• _What the exercise asks_: When you reach the line with "[575,680,581,685] - -> (969, 328) //", transcribe it and each line after it through the last one below, exactly. Pictures stay out.

Content revision data:
* * *
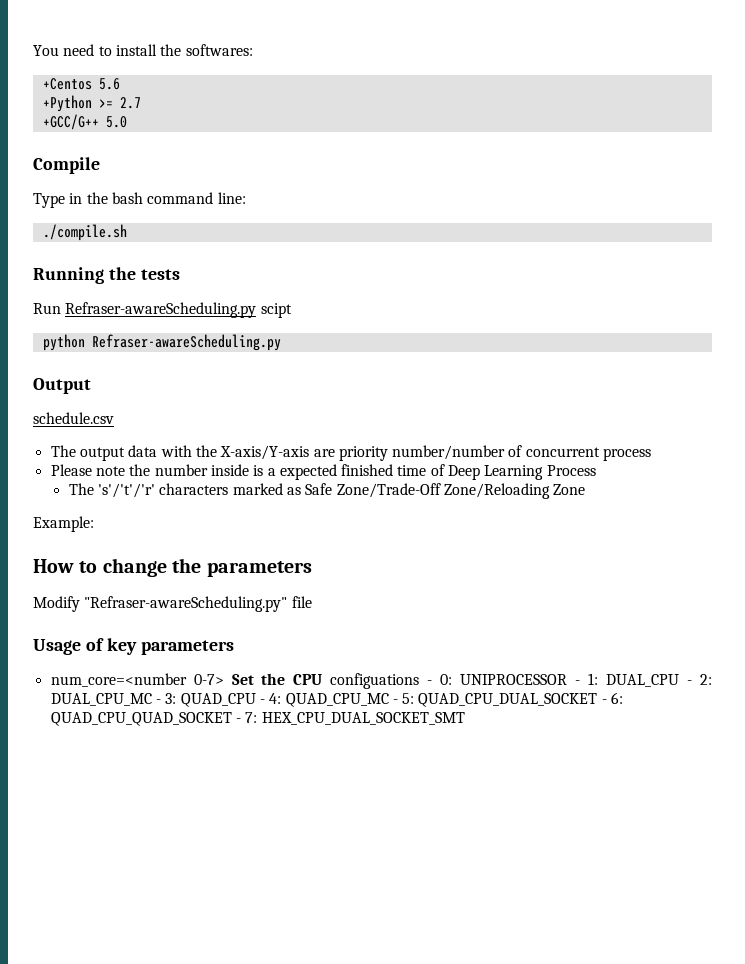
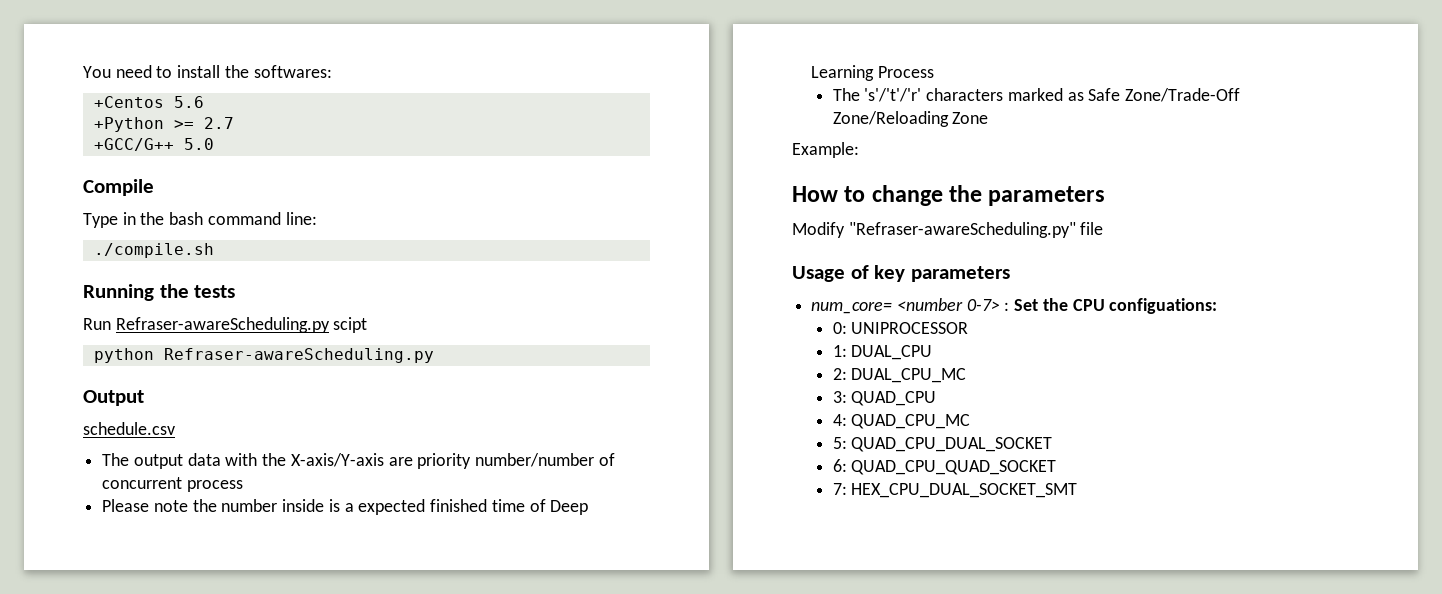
[50,673,224,687] num_core=<number 0-7> -> [811,298,1010,314] num_core= <number 0-7> :
[330,673,433,689] configuations - -> [1109,298,1218,314] configuations: //
[575,680,581,685] - -> (969, 328) //
[687,680,693,685] - -> (933, 352) //
[155,699,161,704] - -> (967, 375) //
[259,699,265,704] - -> (937, 398) //
[392,699,398,704] - -> (971, 421) //
[601,699,607,704] - -> (1053, 444) //
[235,718,241,723] - -> (1057, 467) //

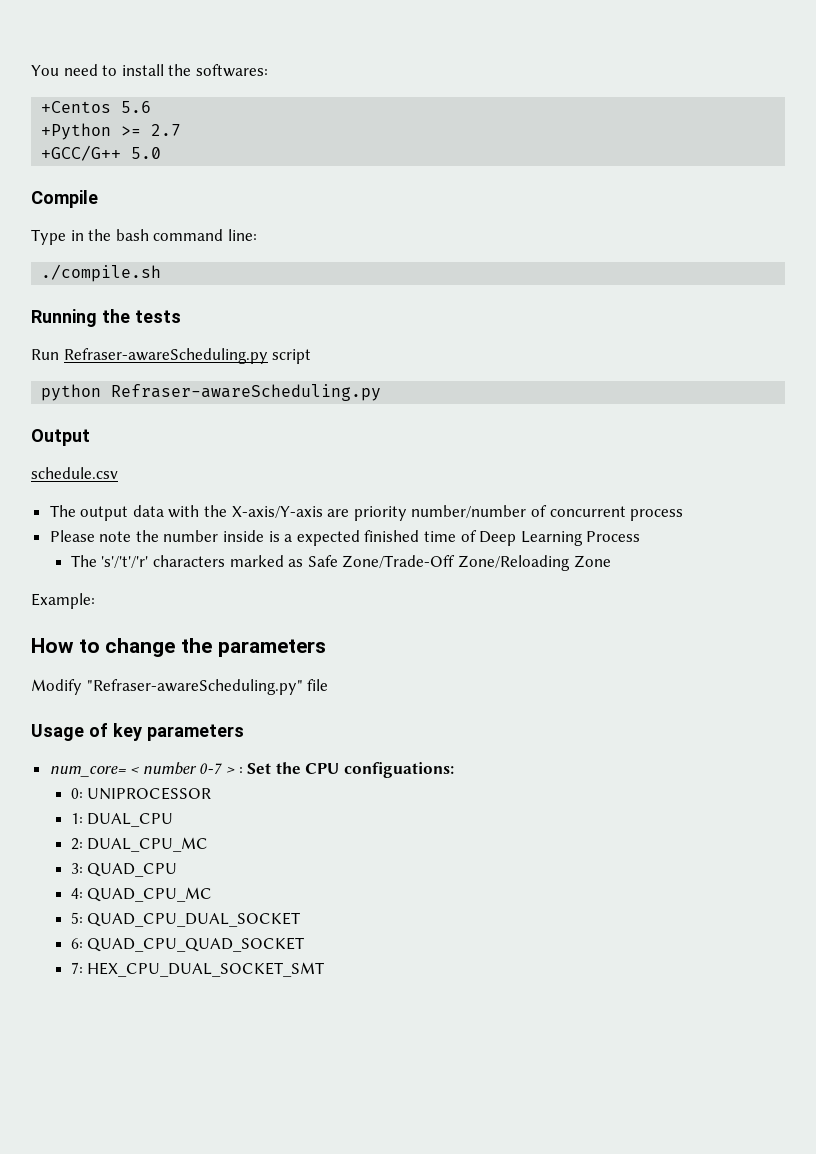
[333,317,368,333] scipt -> [272,349,312,364] script
[896,298,1000,311] <number 0-7> -> [130,762,236,775] < number 0-7 >

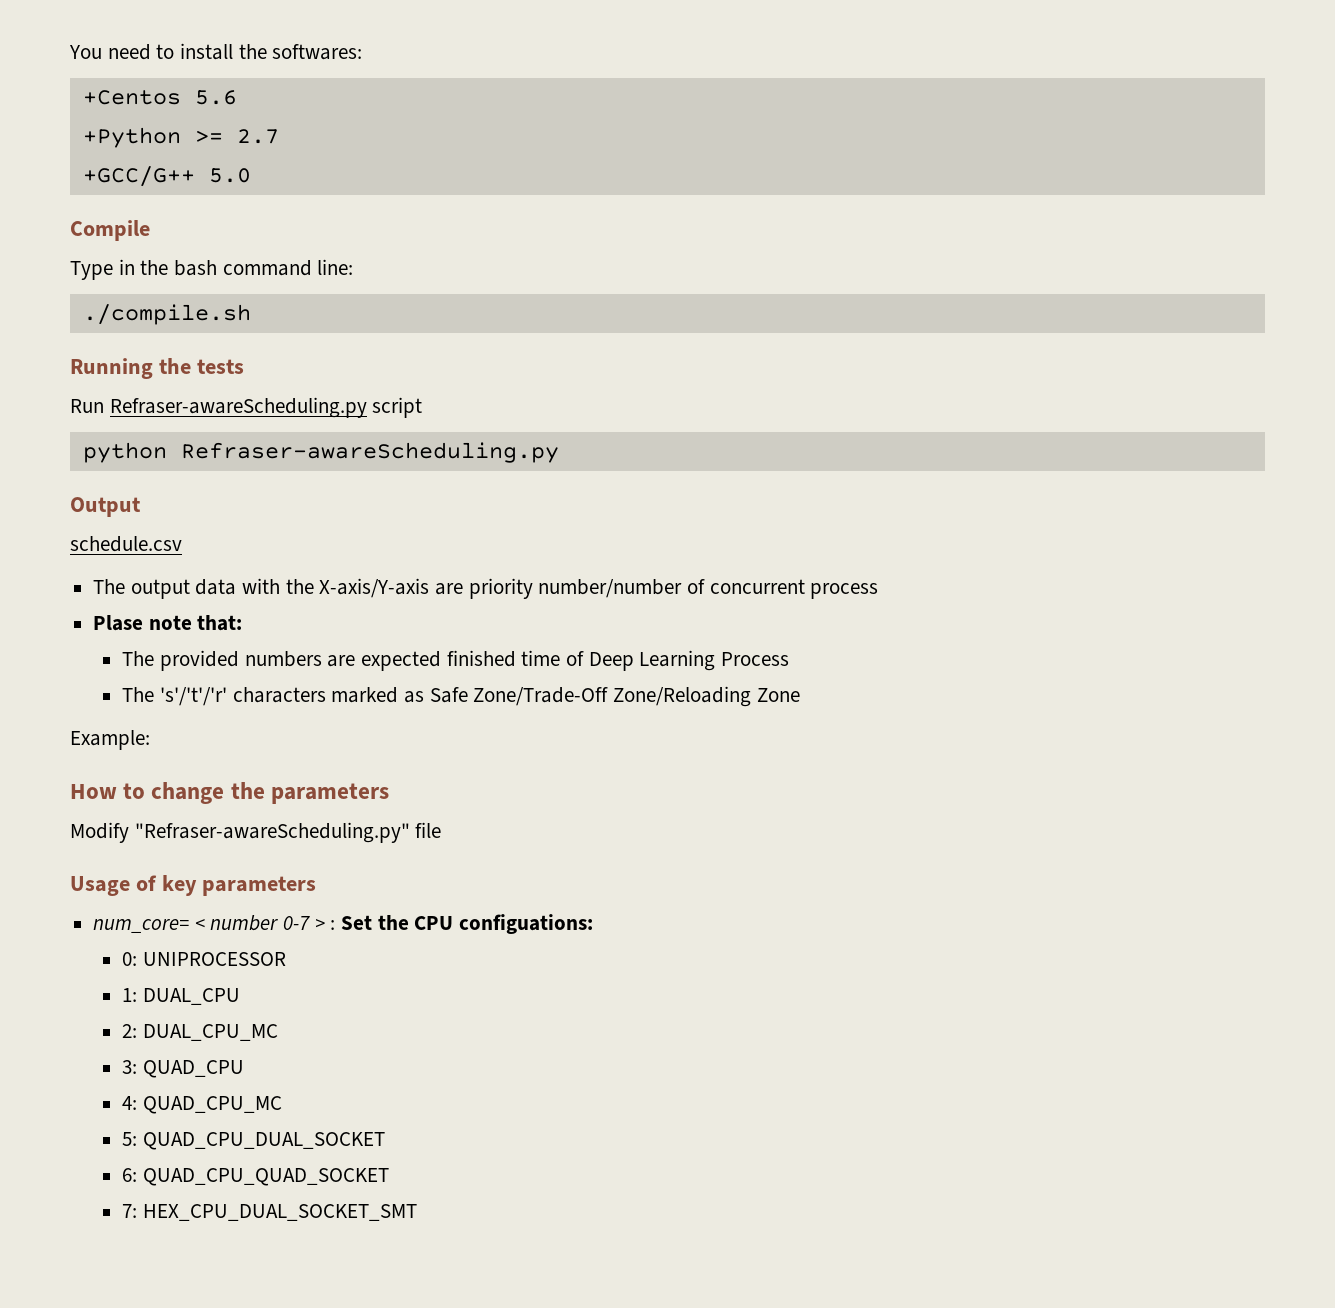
[49,530,293,542] Please note the number inside is a -> [93,615,243,631] [122,650,356,671] Plase note that: // The provided numbers are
* * *
• _Answer_:
[575,680,581,685] - -> (969, 328) //
[687,680,693,685] - -> (933, 352) //
[155,699,161,704] - -> (967, 375) //
[259,699,265,704] - -> (937, 398) //
[392,699,398,704] - -> (971, 421) //
[601,699,607,704] - -> (1053, 444) //
[235,718,241,723] - -> (1057, 467) //

[333,317,368,333] scipt -> [272,349,312,364] script
[896,298,1000,311] <number 0-7> -> [130,762,236,775] < number 0-7 >

[49,530,293,542] Please note the number inside is a -> [93,615,243,631] [122,650,356,671] Plase note that: // The provided numbers are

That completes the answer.